BEAVER FALLS, Pa. — Lured by earlier-than-ever Black Friday sales, people left Grandma and Grandpa in search of Samsung and Toshiba. They did not go blindly: In dozens of interviews, people acknowledged how spending has become inseparable from the holidays. Many also said that Black Friday bleeding into Thursday crossed a line of commercialism.
Yet amid these protests, people still talked about feeling powerless beneath the moment. “You have to have these things to enjoy your children and your family,” said Ebony Jones inside a Best Buy store in the Pittsburgh suburbs. Jones had secured two laptops ($187.99 each) for her 7- and 11-year-olds.
“It shouldn’t be that way, but in a sense there’s no way around it,” said Jones, a nurse. “Everything ends up with a dollar amount. Even your happiness.”
Many stores evidently felt they needed an edge, especially this season, when many Americans are worried about high unemployment and wondering whether Congress will be able to head off tax increases and spending cuts before the U.S. reaches the “fiscal cliff” in January.
Overall, the National Retail Federation estimates that sales in November and December will rise 4.1 percent this year to $586.1 billion, below last year’s 5.6 percent.
Macy’s, which opened at midnight on Thanksgiving, had 12,000 customers wrapped around its store in New York’s Herald Square.
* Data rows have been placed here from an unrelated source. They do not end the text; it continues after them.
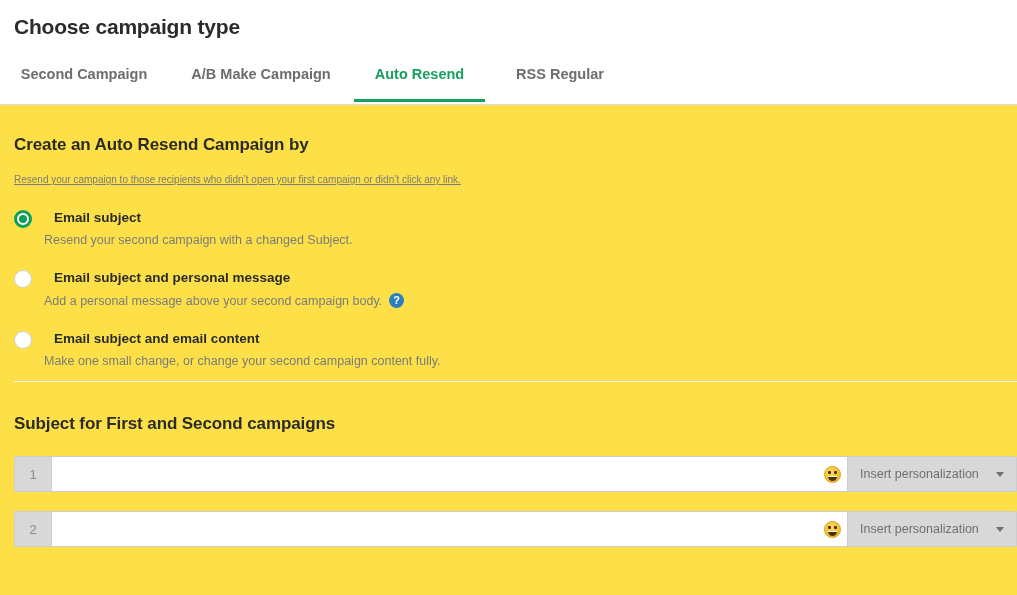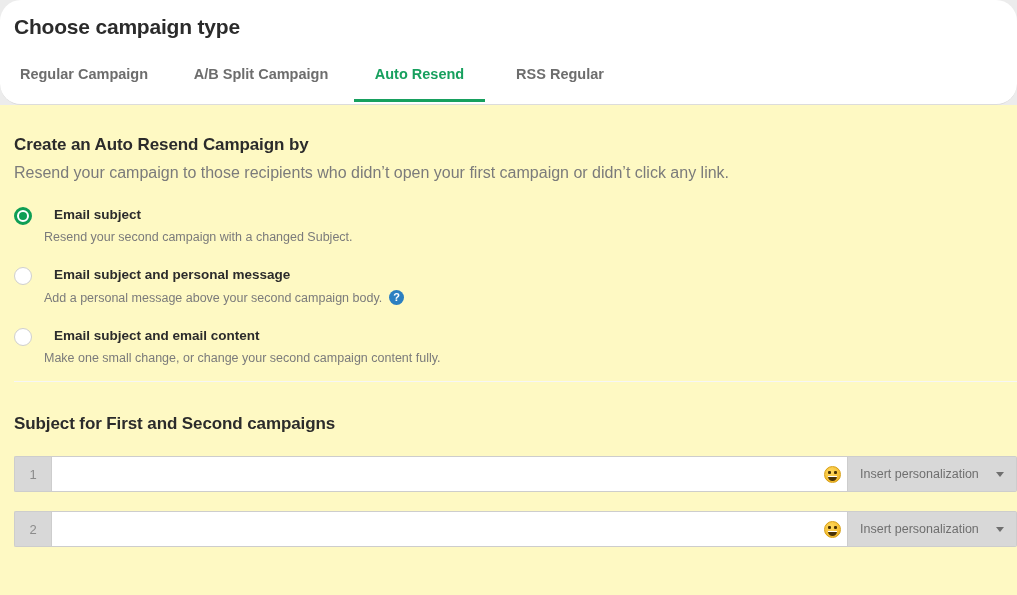"Choose campaign type" .header { border-radius: 21px -> none }
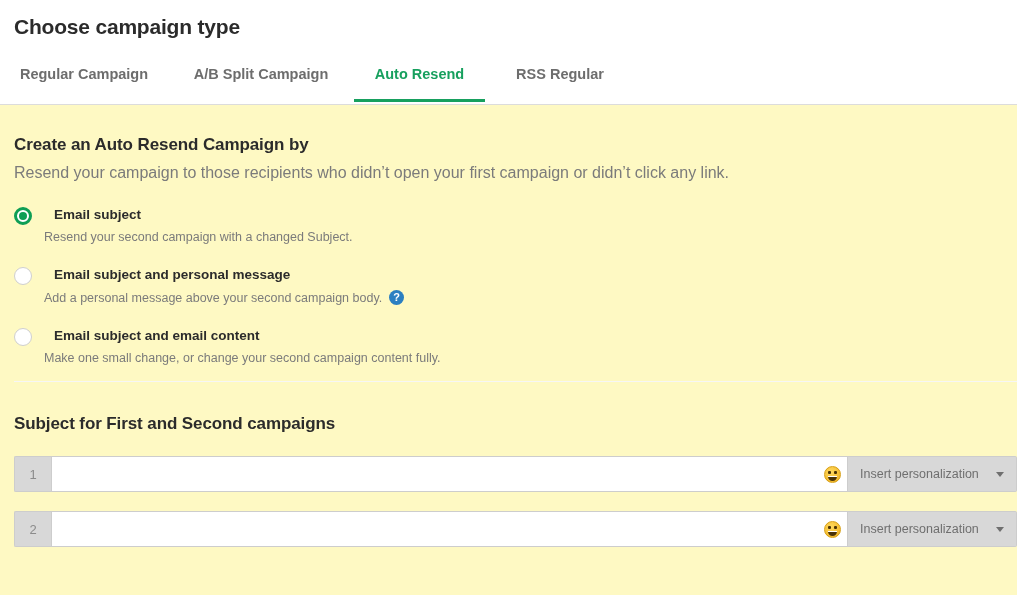"Regular Campaign" div.tab { text: Regular -> Second }
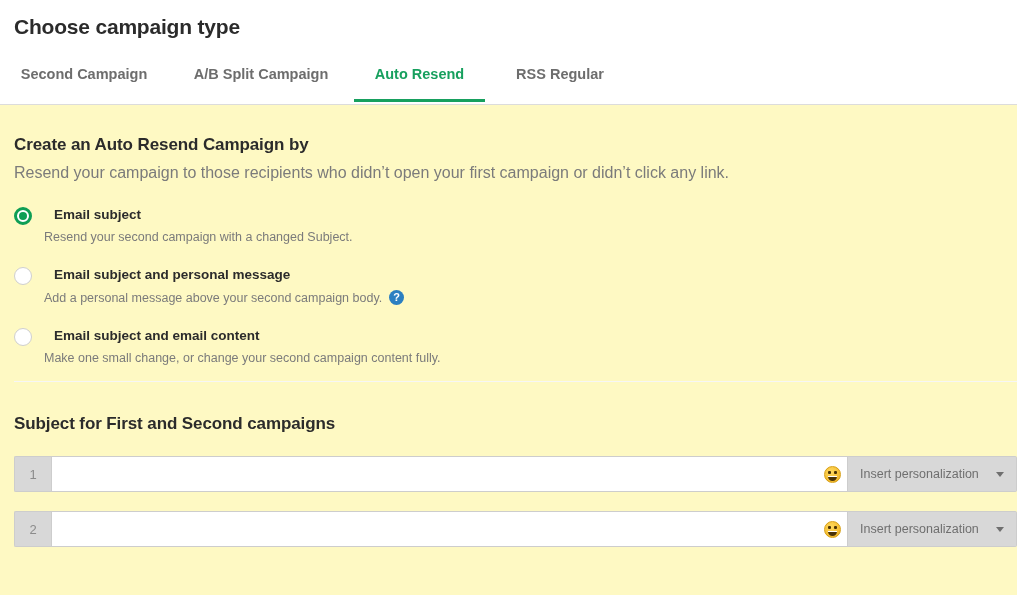"A/B Split Campaign" div.tab { text: Split -> Make }
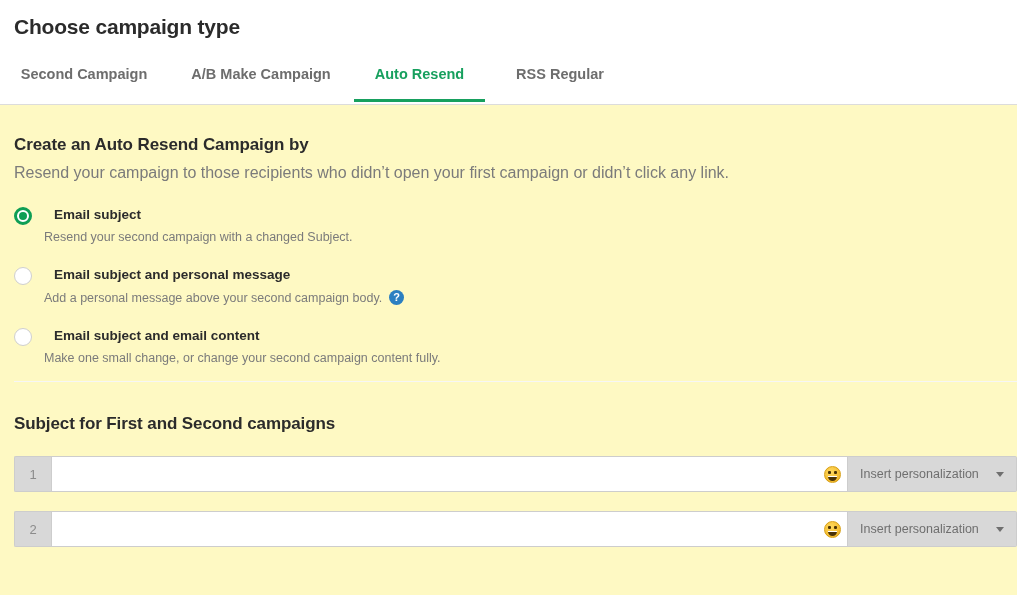"Create an Auto Resend Campaign" .body-area { background: #fef9c3 -> #fde047 }
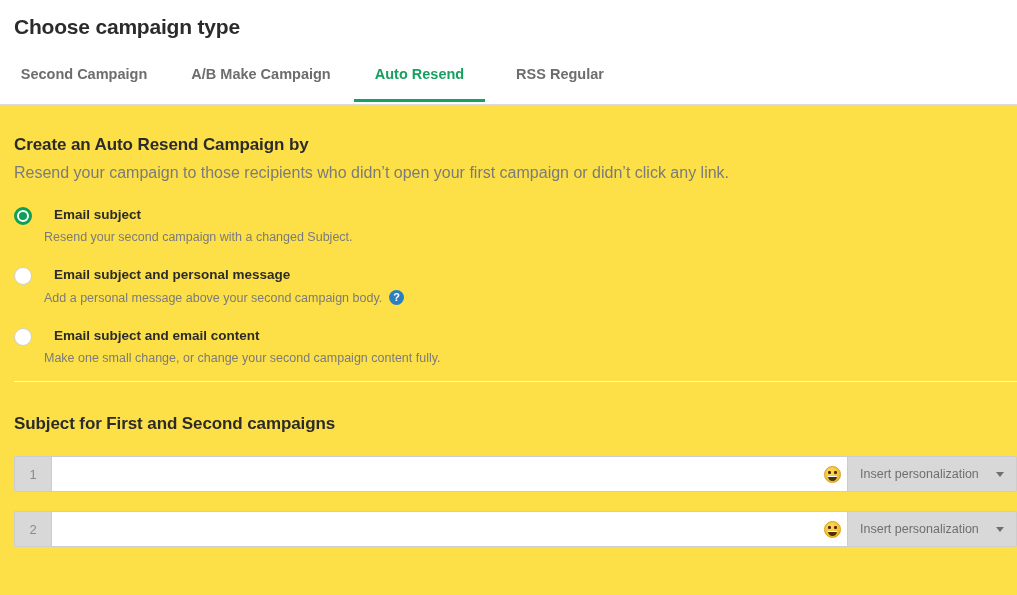"Resend your campaign to those" .section-sub { font-size: 16px -> 10px; margin-top: 9px -> 19px; text-decoration: none -> underline }
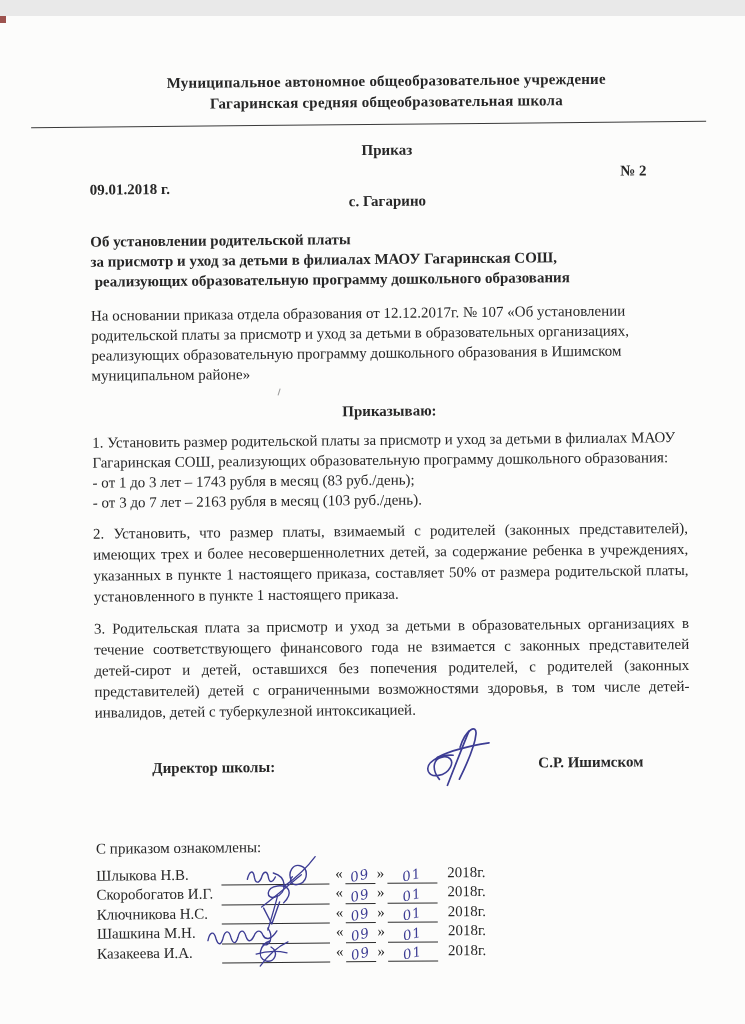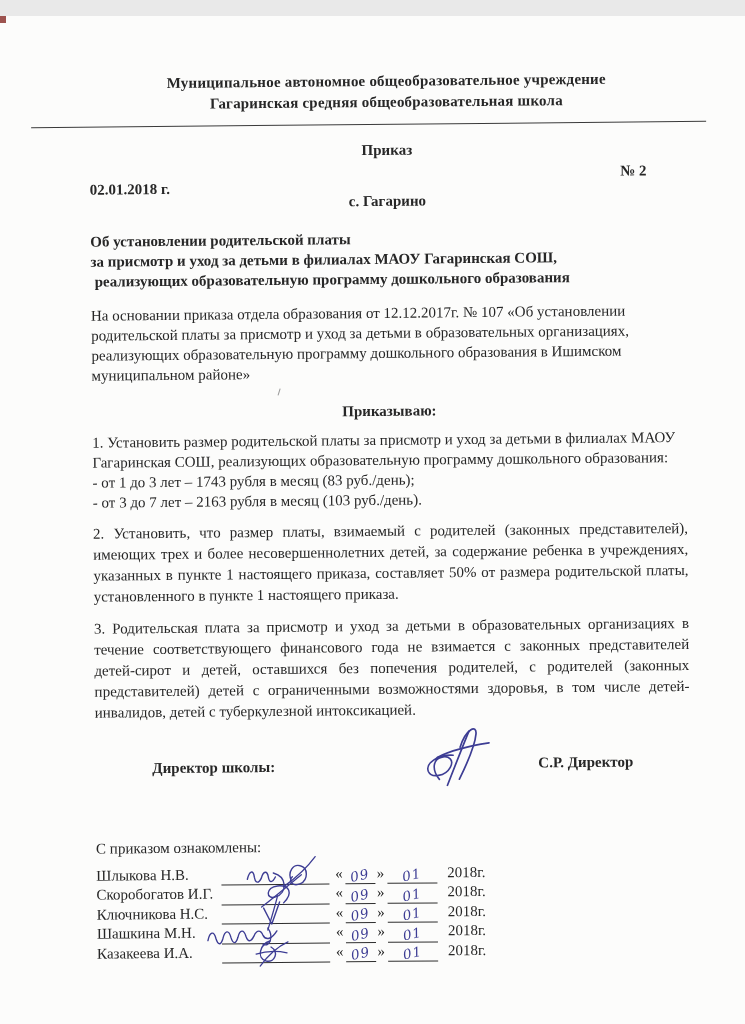"02.01.2018 г." span.doc-date { text: 02.01.2018 -> 09.01.2018 }
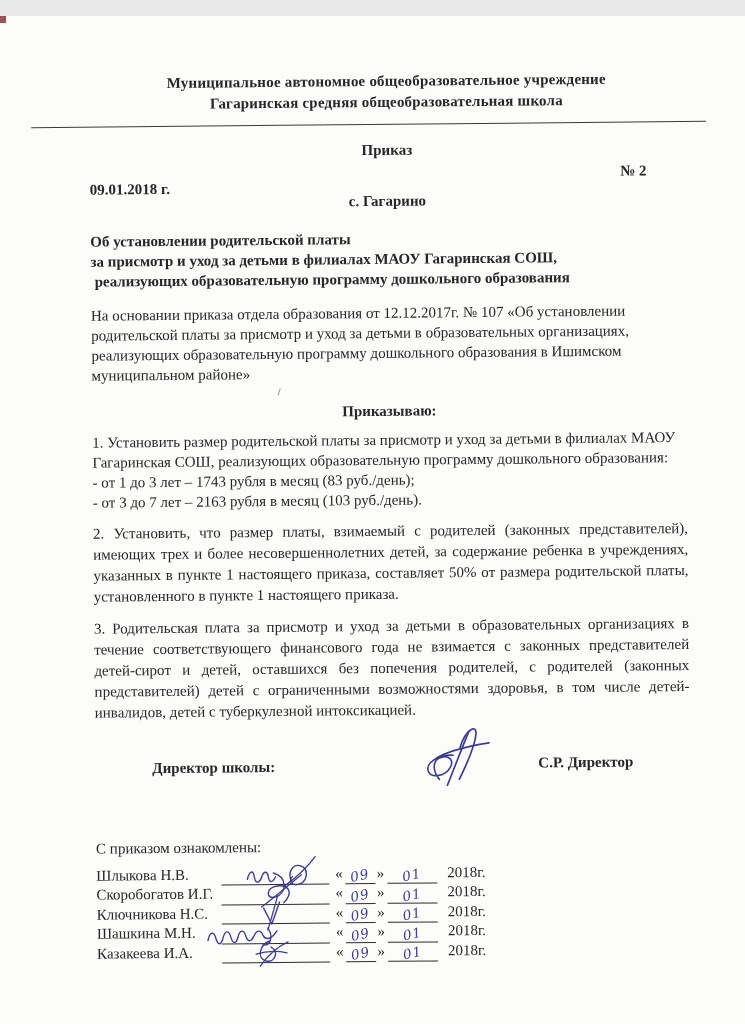"С.Р. Директор" span.sig-name { text: Директор -> Ишимском }
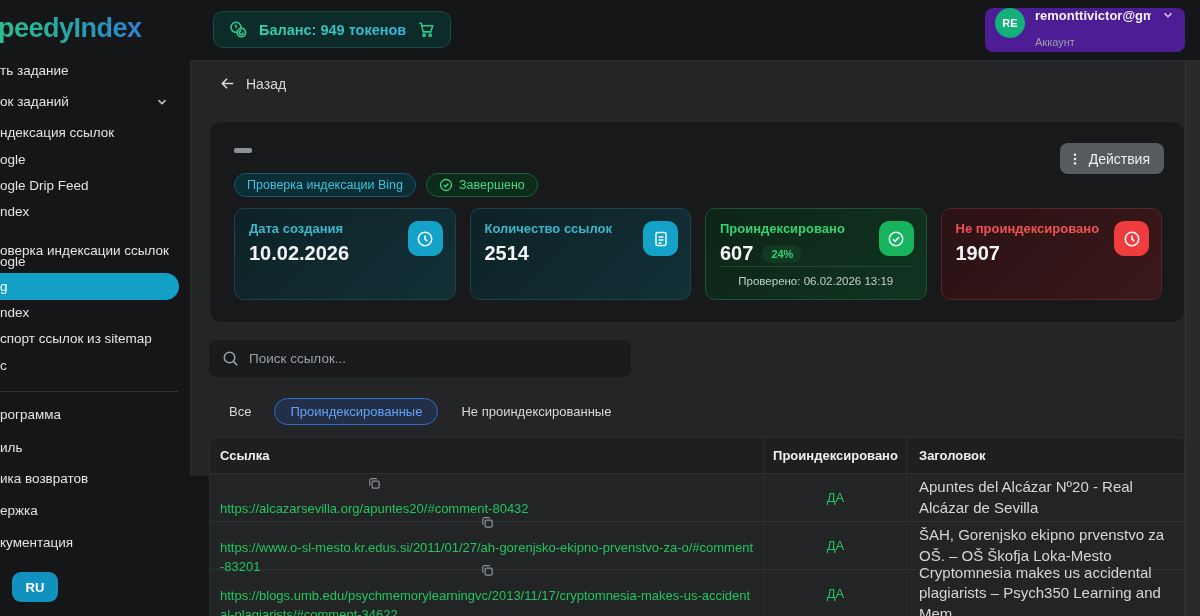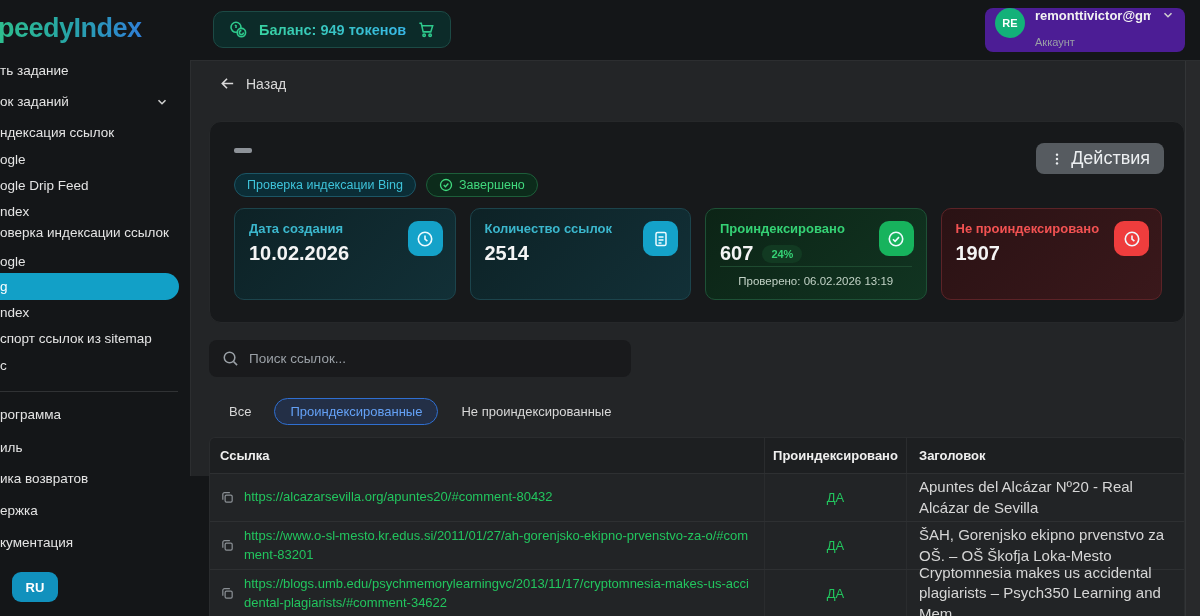"Действия" .actions-btn { font-size: 18px -> 14px; padding: 0 14px 0 14px -> 0 14px 0 8px }
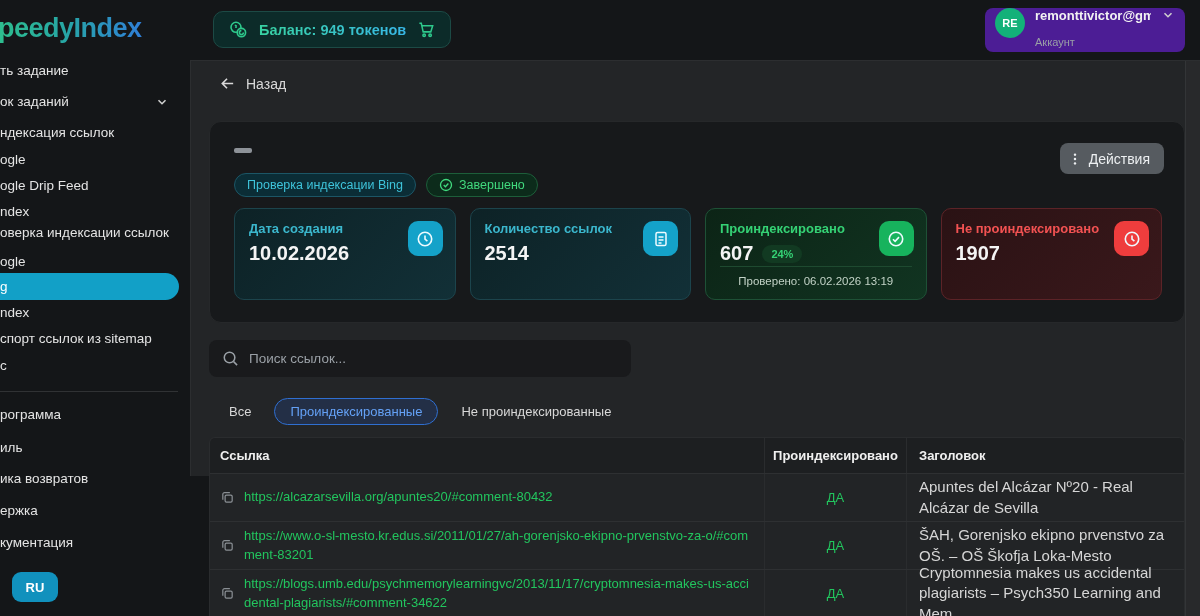"оверка индексации ссылок" div.side-item { top: 164px -> 182px }
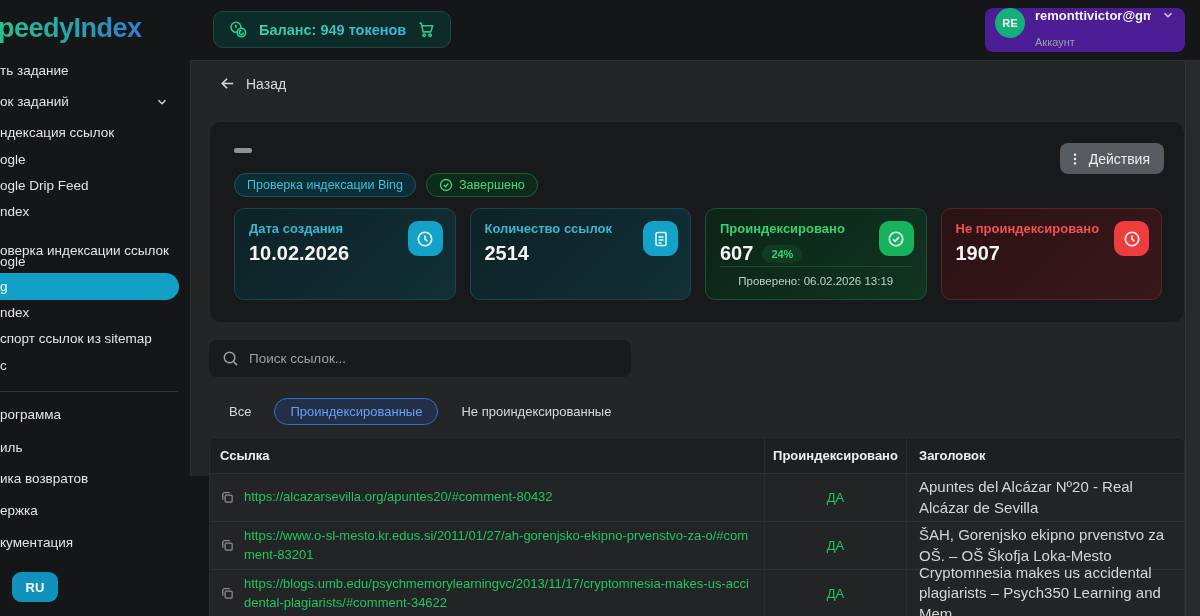"https://alcazarsevilla.org/apuntes20/#co" .url-cell { flex-direction: none -> column }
Julie Hansen, a spokeswoman at Minneapolis’ Mall of America, the nation’s largest shopping center, reported that 30,000 shoppers showed up for the mall’s midnight opening, up from 20,000 last year. “This was additional dollars,” Hansen said. This year, 200 of the 520 mall tenants opened at midnight following Thanksgiving. That’s double from a year ago.
To be sure, it’s not clear whether the longer hours will turn into extra dollars for retailers, or whether sales will simply be spread out over two days.